Rabobank dairy report dairynews7x7

“Lockdowns have destroyed dairy demands and created huge imbalances in dairy markets. The heightened retail sales and lower foodservice sales will reach to an equilibrium . However it will take time before returning to normal balance especially in food service sales.

“Government aid and market support will also reduce and, once this occurs, market fundamentals will again take hold.”

Michael Harvey told that expanding global supply and economic recession would further hinder the speed of recovery in dairy markets. We also anticipate much of the world will emerge from the Covid-19 lockdowns into economic recession with slower growth . This would be weighing on domestic demand as well as curbing import demand in many regions.”

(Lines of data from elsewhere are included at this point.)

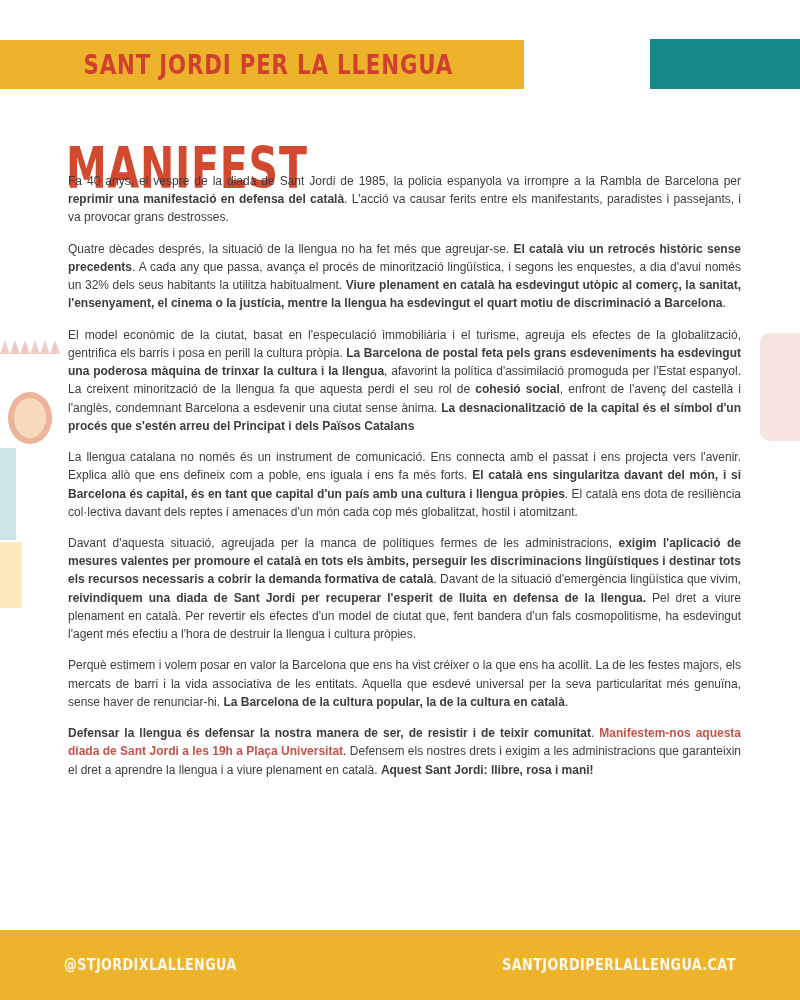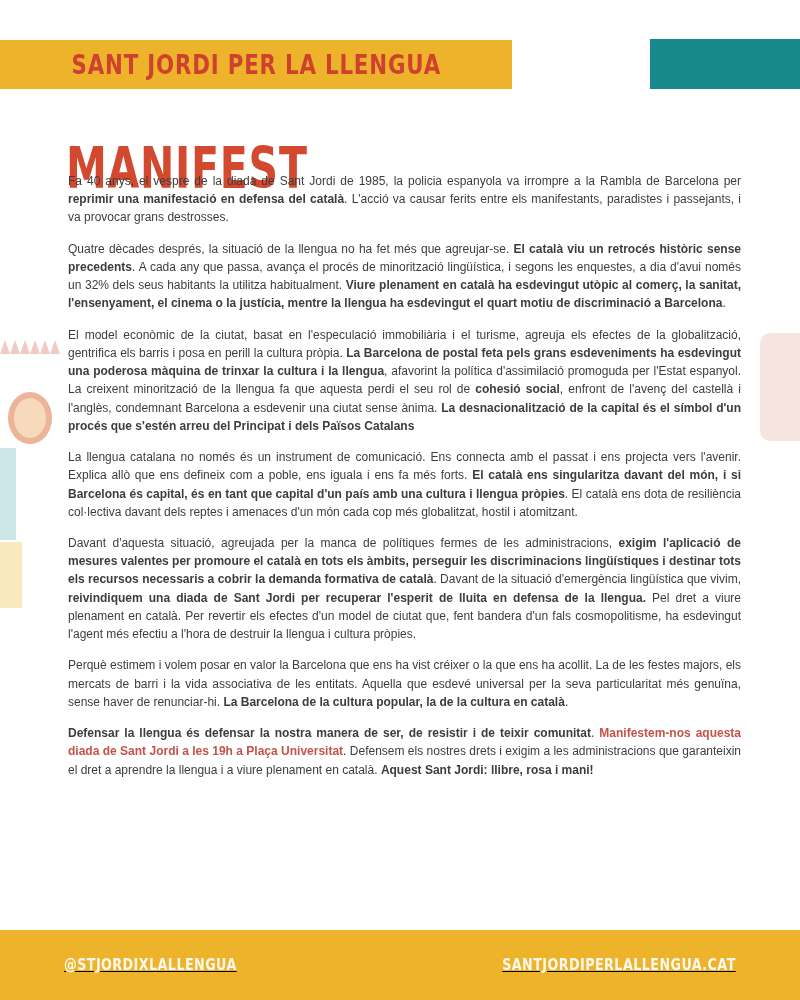--- a/index.html
+++ b/index.html
@@ -20,20 +20,21 @@
   .header-bar {
     position: absolute;
     left: 0;
     top: 40px;
     width: 512px;
     height: 49px;
     background: #EDB32B;
     display: flex;
     align-items: center;
     justify-content: center;
+    padding-left: 12px;
   }
   .header-banner-text {
     color: #D0402E;
     font-family: "DejaVu Sans", sans-serif;
     font-weight: 800;
     font-size: 26px;
     letter-spacing: 1px;
     white-space: nowrap;
     transform: scaleX(0.82) scaleY(1.05);
     transform-origin: center;
@@ -109,21 +110,20 @@
     left: 0;
     top: 930px;
     width: 800px;
     height: 70px;
     background: #EDB32B;
     display: flex;
     align-items: center;
     justify-content: space-between;
     box-sizing: border-box;
     padding: 0 64px;
-    text-decoration: underline;
   }
   .footer-text {
     color: #FDF8EE;
     font-family: "DejaVu Sans", sans-serif;
     font-weight: 800;
     font-size: 15px;
     letter-spacing: 0.5px;
     white-space: nowrap;
     transform: scaleX(0.85);
   }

“The big-7 dairy regions will show an increase in milk production by 1% in the second half of 2020. These regions comprise of US, EU, Brazil, Argentina, Uruguay, New Zealand & Australia. This increase will happen despite of weather-related issues, lower milk prices and efforts to bring supply back in balance with demand.

China’s dairy imports between January and April were higher than anticipated. However, an overall import demand fall by 15 per cent in 2020 year-on-year is expected.

The world’s largest dairy import market will be more absent in the world market in coming month due to above average inventory levels, sluggish demand and growing domestic production.